Para Catarina Gomes, “escrever um romance era um sonho tão antigo que quase não tem idade”. “Parece que me acompanhou toda a minha vida adulta. Sou jornalista há mais de 20 anos e o que tentei fazer nos últimos anos da minha prática profissional foi aproximar-me da ficção.
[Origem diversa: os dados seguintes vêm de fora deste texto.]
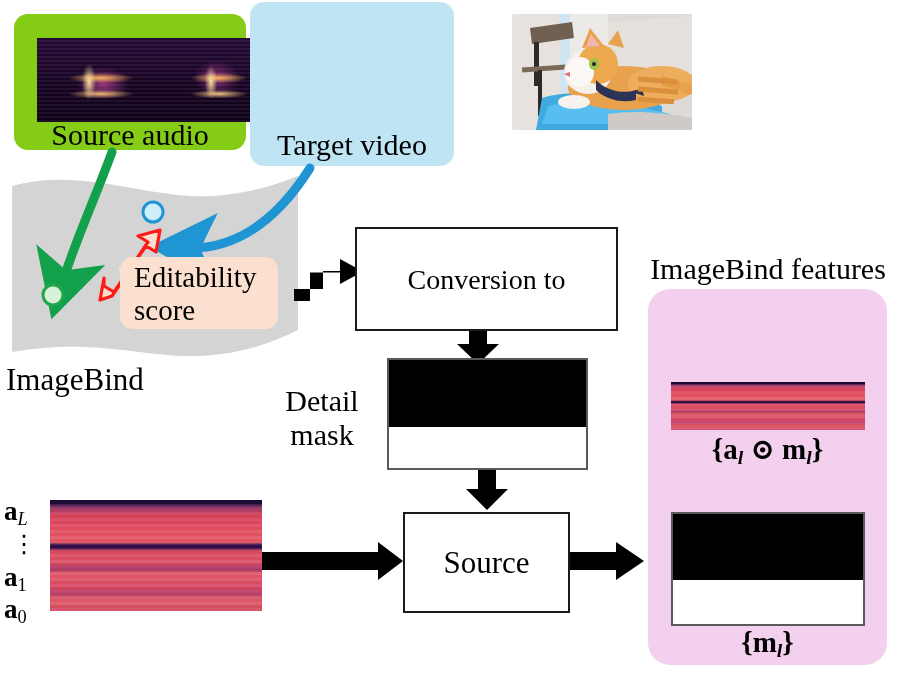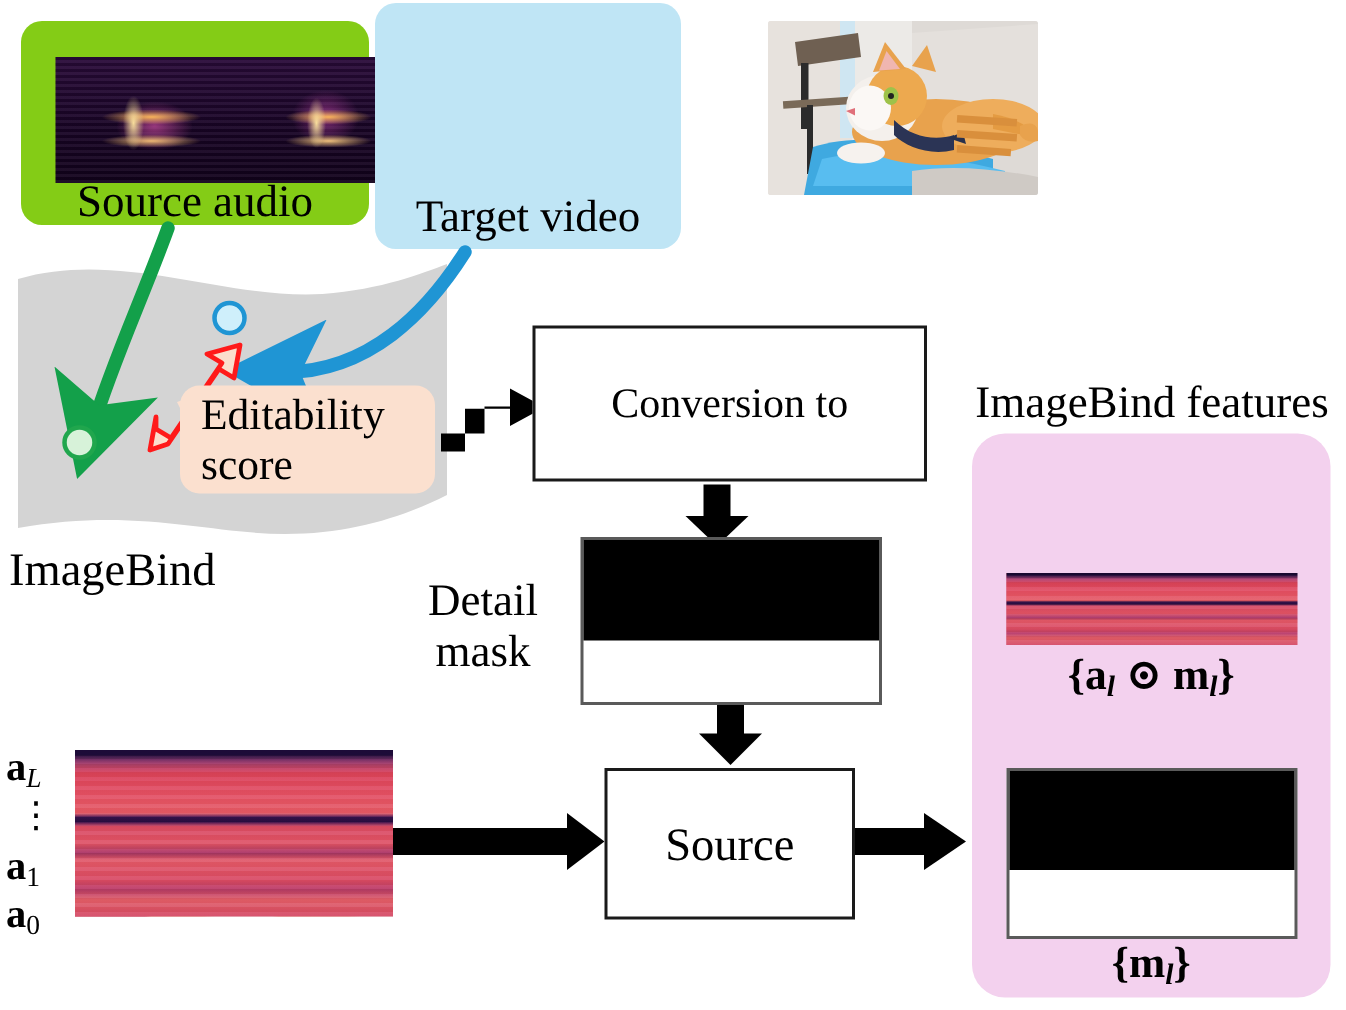--- a/index.html
+++ b/index.html
@@ -53,7 +53,7 @@
   #imagebind-label{left:6px;top:362px;width:200px;font-size:31px;}
 
   
-  #editability-callout{left:120px;top:257px;width:170px;height:72px;background:#fbe0cf;border-radius:13px;}
+  #editability-callout{left:120px;top:257px;width:158px;height:72px;background:#fbe0cf;border-radius:13px;}
   #editability-callout .txt{position:absolute;left:14px;top:4px;font-size:29px;line-height:33px;}
 
   

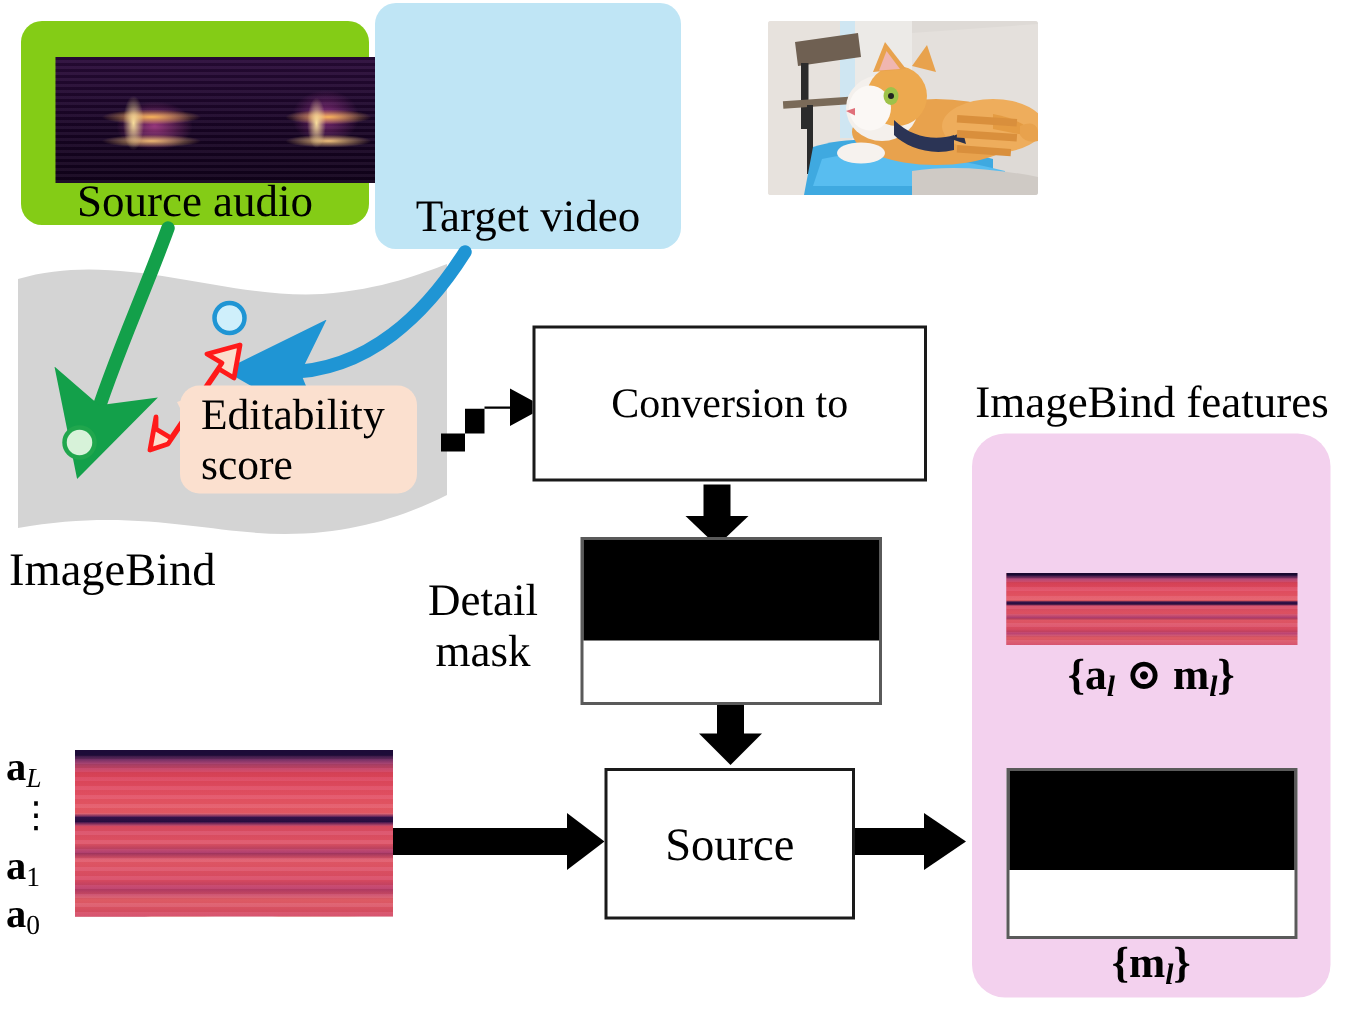--- a/index.html
+++ b/index.html
@@ -58,7 +58,7 @@
 
   
   .pbox{border:2px solid #1a1a1a;background:#fff;box-sizing:border-box;}
-  #conversion-box{left:355px;top:217px;width:263px;height:104px;}
+  #conversion-box{left:355px;top:227px;width:263px;height:104px;}
   #conversion-box .txt{font-size:28px;line-height:31px;}
   #masking-box{left:403px;top:512px;width:167px;height:101px;}
   #masking-box .txt{font-size:31px;}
Nos três livros de jornalismo literário que escrevi conto histórias de vida verdadeiras como se escrevesse um romance”, referiu.

Catarina Gomes é autora de outras obras já publicadas, designadamente Pai, Tiveste Medo (2014), sobre a experiência da guerra colonial, a que se seguiu Furriel não é Nome de Pai (2018).

No ano passado publicou Coisas de Loucos - O que eles deixaram no Manicómio - ​uma série de reportagens inicialmente publicadas no suplemento P2 do PÚBLICO em 2019 e que lhe valeu, também, o Prémio de Jornalismo em Saúde atribuído pelo Clube de Jornalista e pela Associação Portuguesa da Indústria Farmacêutica e ainda o Prémio de Jornalismo em Saúde Mental atribuído pela Sociedade Portuguesa de Psiquiatria e Saúde Mental - que “teve origem na descoberta acidental de uma caixa de cartão cheia de objectos de antigos doentes no primeiro hospital psiquiátrico português, o Miguel Bombarda”.

Catarina Gomes nasceu em Lisboa, em 1975, tendo recebido o Prémio Gazeta (multimédia) e o Prémio Internacional de Jornalismo Rei de Espanha em 2016, pela reportagem Quem é o filho que António deixou na Guerra, publicada em 2015.

Guilherme d'Oliveira Martins presidiu ao júri que foi também constituído por José Manuel Mendes, pela Associação Portuguesa de Escritores, Maria Carlos Gil Loureiro, pela Direcção-Geral do Livro, Arquivos e Bibliotecas, Manuel Frias Martins, pela Associação Portuguesa dos Críticos Literários, e, ainda, por Maria Alzira Seixo, José Carlos de Vasconcelos e Liberto Cruz, convidados a título individual e Dinis de Abreu, em representação da Estoril Sol.

O Prémio Literário Revelação Agustina Bessa-Luís foi instituído em 2008 e já premiou oito romances inéditos.